The budget does impact residents’ taxes.

“The 9 mills that we’re asking for is all that we need, that’s required, to make sure we give our employees the increase they deserve and also, the cover for the growth in schools,” said Saylors.

It does not affect the tax you pay on your home.

“If you own a vehicle, camper, boat, or airplane, you will see your tax bill rise. It’s proportional to the value of the vehicle,” said Saylors.

It does affect taxes on vehicles, businesses, and second homes. Not everyone at the meeting was on board with the tax increase.

“We have many taxpayers on fixed income, they will not be able to come up with the tax increase. Plus, God forbid, if we have a recession, no businesses will be able to stand,” said a concerned community member.

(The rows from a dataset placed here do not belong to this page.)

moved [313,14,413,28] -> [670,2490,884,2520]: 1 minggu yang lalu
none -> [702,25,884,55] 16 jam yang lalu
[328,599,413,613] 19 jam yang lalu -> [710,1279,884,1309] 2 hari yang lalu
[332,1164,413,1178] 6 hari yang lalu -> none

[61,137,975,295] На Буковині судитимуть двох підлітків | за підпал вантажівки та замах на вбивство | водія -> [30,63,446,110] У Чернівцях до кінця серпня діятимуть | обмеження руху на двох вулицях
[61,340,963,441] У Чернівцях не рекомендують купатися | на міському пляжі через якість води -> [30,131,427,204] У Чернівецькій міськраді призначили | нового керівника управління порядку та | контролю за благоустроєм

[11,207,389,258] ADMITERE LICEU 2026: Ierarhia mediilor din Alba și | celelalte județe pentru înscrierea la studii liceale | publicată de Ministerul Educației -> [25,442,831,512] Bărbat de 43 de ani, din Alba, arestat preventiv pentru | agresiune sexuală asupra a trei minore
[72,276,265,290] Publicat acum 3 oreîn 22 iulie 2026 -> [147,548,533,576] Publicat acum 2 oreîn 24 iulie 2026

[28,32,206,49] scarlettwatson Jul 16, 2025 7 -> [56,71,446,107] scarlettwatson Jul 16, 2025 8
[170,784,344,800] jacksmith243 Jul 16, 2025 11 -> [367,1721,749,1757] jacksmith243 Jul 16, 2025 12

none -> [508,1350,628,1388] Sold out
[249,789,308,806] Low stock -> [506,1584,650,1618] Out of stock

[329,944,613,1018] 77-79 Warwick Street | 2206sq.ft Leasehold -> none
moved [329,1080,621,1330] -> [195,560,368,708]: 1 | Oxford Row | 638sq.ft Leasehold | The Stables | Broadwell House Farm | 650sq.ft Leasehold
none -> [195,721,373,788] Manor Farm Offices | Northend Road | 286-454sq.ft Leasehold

“I think we do more with less, just like every family does when they are trying to make ends meet,” said a resident.

Even some board members were opposed.

“Drastic increases in prices of necessities, such as food, gas, electricity, etc. I just don’t think this is a time to be doing a tax increase,” said board member, Jeff Cochran.

The budget includes a step increase for all teachers and up to a 3.5% increase for eligible non-teaching positions.

{Terrell Brown, Attended Meeting}

“It’s an investment to make sure we keep teachers in this profession and also, keep this community and the students as the priority,” said Terrell Brown, who attended the meeting.

“Those teachers, like us, who are staying are being so negatively affected, that the burnout rates are continuing to grow as we carry the weight of those who are leaving. We really appreciate the district administration prioritization and commitment to valuing our teachers and staff,” said Kaitlyn Scott, a teacher with the district.

Board members said this funding also helps to preserve current class sizes while keeping up with student growth. Funds will also go towards enhancing security measures and paid parental leave.